Task description
Instruction for the data below: set down exactly the lines from the line with "line-height: 21px;" to the line with "541px; top: 1042px;", inclusive, and no others.

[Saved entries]

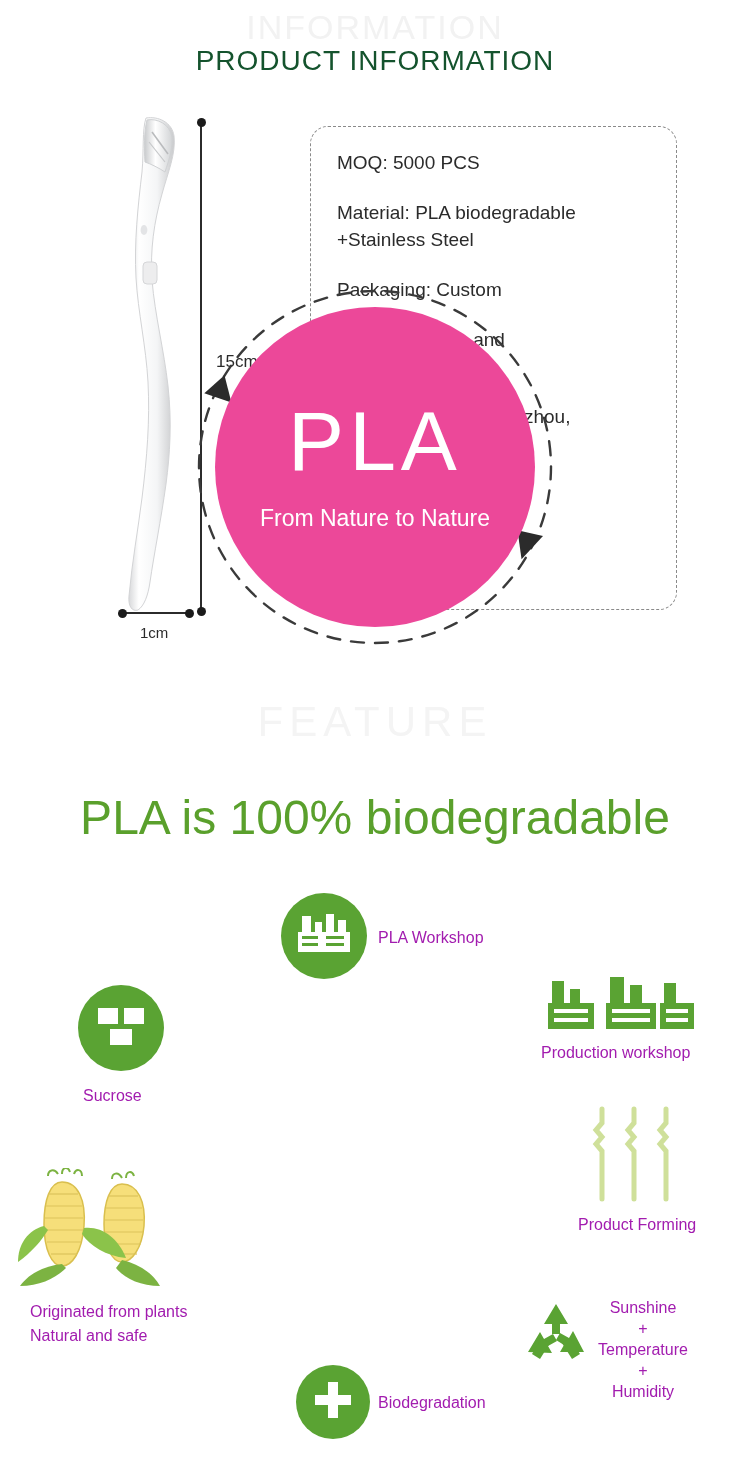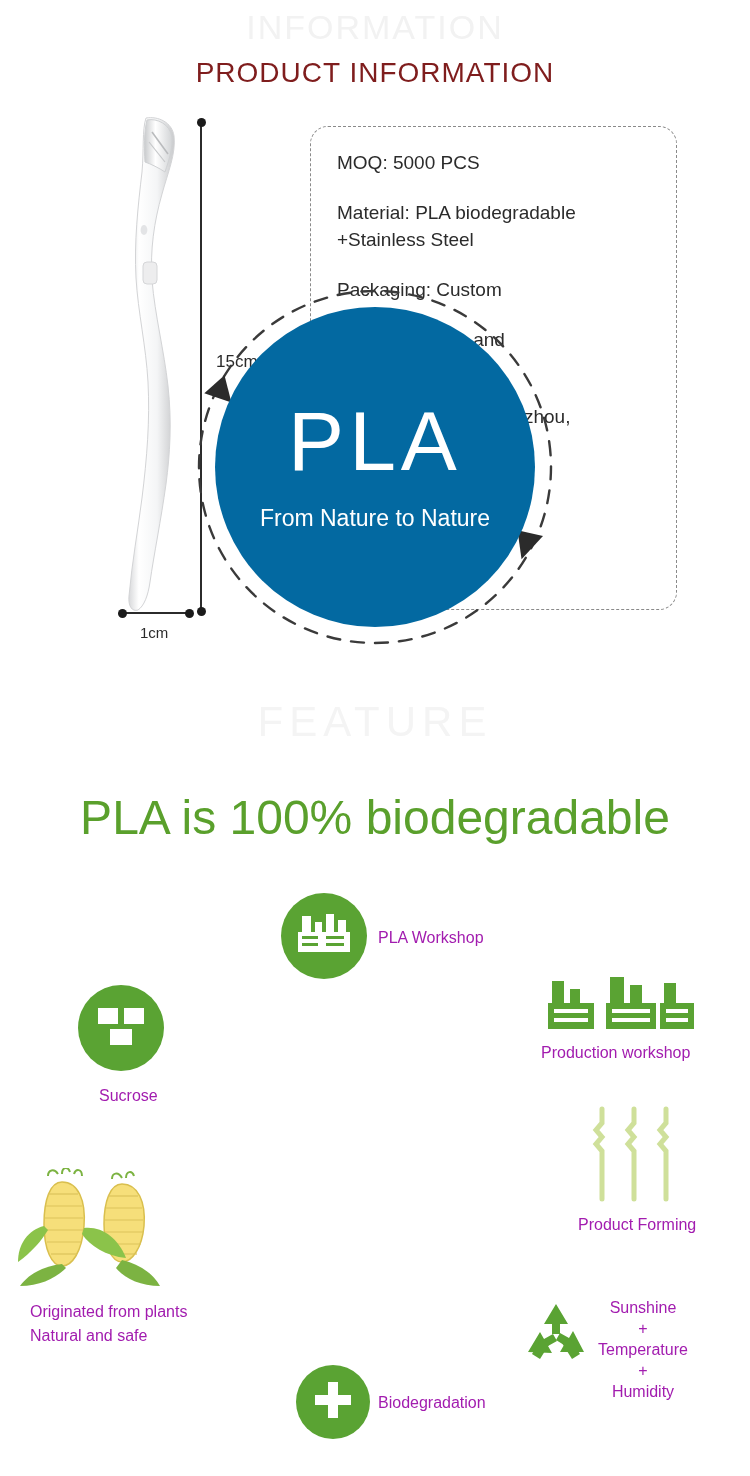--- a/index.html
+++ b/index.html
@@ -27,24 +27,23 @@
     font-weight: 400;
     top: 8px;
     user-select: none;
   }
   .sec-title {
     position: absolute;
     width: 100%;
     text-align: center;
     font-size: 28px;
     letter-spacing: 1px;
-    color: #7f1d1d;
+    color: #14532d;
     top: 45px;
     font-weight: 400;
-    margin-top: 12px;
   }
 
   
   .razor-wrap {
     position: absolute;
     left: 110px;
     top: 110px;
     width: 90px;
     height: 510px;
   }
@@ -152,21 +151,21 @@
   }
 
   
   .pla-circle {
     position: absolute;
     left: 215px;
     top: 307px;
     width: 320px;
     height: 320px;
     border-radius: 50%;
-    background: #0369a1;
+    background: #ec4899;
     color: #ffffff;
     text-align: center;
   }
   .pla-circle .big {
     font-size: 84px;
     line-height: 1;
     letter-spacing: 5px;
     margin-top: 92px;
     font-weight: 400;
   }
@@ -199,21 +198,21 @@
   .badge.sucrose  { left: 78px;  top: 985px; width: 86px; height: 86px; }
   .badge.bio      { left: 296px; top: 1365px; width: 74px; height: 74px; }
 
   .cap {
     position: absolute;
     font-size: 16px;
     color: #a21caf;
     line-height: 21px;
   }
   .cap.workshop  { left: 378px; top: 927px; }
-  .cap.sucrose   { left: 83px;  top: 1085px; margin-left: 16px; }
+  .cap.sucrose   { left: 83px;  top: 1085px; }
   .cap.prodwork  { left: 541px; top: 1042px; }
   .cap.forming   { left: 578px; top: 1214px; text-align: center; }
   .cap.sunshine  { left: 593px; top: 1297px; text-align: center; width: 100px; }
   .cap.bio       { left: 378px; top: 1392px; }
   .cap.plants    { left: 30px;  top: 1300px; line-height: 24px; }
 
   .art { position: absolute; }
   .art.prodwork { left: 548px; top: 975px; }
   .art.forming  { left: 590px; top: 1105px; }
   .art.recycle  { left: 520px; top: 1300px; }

* * *

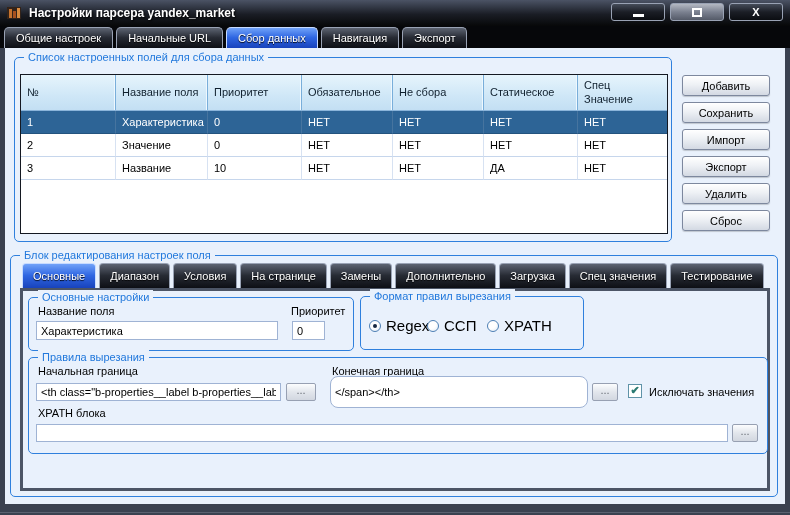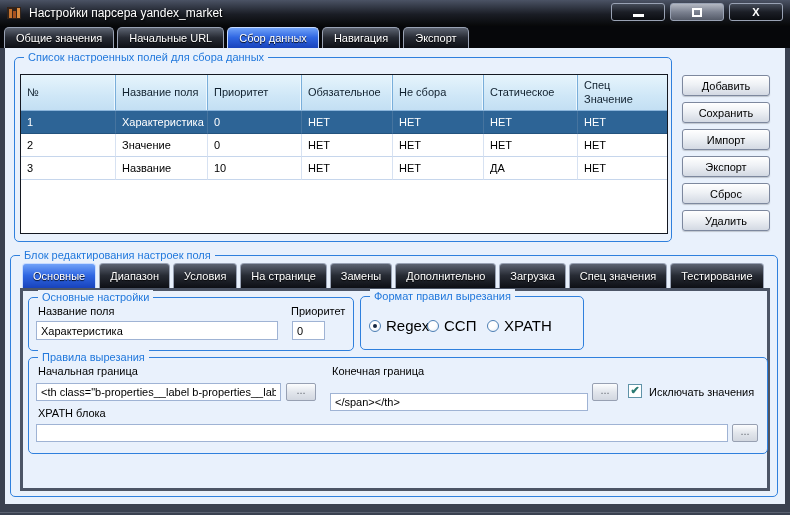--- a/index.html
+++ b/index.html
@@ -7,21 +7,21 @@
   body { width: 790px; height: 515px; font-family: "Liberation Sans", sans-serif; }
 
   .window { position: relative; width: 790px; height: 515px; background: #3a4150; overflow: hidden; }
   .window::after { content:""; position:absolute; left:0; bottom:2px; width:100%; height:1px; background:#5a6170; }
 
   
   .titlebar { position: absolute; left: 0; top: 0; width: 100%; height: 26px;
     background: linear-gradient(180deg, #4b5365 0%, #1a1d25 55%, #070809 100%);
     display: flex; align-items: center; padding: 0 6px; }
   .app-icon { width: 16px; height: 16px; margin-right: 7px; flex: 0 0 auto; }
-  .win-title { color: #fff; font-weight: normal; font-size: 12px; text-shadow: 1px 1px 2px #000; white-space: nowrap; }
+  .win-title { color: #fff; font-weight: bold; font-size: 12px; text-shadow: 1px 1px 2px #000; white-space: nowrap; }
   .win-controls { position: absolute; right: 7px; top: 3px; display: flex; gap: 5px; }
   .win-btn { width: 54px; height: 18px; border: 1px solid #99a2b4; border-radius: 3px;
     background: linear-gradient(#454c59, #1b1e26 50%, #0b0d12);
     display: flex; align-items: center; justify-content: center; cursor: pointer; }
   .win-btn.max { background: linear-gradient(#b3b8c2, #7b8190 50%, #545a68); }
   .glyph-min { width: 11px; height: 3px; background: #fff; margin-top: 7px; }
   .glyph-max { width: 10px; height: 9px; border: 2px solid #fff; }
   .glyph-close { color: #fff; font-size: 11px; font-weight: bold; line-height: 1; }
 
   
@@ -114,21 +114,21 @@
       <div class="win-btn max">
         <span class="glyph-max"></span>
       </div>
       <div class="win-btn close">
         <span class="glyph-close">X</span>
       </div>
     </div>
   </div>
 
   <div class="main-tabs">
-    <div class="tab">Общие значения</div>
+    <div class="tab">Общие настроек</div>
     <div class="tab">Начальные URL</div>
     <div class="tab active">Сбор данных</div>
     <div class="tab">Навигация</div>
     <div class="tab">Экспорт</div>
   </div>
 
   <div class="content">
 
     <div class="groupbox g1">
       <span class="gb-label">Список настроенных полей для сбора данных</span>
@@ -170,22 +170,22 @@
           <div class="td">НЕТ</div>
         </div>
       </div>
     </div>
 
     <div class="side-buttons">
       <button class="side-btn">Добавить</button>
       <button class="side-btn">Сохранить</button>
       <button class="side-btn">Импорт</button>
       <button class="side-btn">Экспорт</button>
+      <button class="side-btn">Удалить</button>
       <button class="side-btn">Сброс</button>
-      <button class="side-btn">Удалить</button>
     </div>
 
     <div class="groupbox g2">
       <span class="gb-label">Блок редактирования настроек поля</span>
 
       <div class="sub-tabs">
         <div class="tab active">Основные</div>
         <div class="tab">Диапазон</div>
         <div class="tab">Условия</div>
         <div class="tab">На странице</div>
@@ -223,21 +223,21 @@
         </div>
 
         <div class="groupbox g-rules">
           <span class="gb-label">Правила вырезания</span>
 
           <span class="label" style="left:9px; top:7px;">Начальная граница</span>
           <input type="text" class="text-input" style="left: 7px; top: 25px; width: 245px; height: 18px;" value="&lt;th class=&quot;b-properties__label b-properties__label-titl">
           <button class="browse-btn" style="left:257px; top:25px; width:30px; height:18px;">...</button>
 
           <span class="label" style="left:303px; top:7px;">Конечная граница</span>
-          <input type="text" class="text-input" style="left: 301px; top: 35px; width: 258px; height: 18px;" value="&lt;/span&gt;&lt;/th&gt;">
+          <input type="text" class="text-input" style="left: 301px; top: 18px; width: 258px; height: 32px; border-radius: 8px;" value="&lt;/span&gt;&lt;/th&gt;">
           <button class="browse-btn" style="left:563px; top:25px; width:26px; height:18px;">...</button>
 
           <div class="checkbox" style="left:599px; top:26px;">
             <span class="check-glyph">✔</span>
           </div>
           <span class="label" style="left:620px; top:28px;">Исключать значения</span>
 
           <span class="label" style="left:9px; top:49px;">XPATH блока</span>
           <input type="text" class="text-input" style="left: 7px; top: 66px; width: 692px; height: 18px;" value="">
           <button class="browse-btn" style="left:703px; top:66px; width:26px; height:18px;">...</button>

Response to the task
     line-height: 21px;
   }
   .cap.workshop  { left: 378px; top: 927px; }
-  .cap.sucrose   { left: 83px;  top: 1085px; margin-left: 16px; }
+  .cap.sucrose   { left: 83px;  top: 1085px; }
   .cap.prodwork  { left: 541px; top: 1042px; }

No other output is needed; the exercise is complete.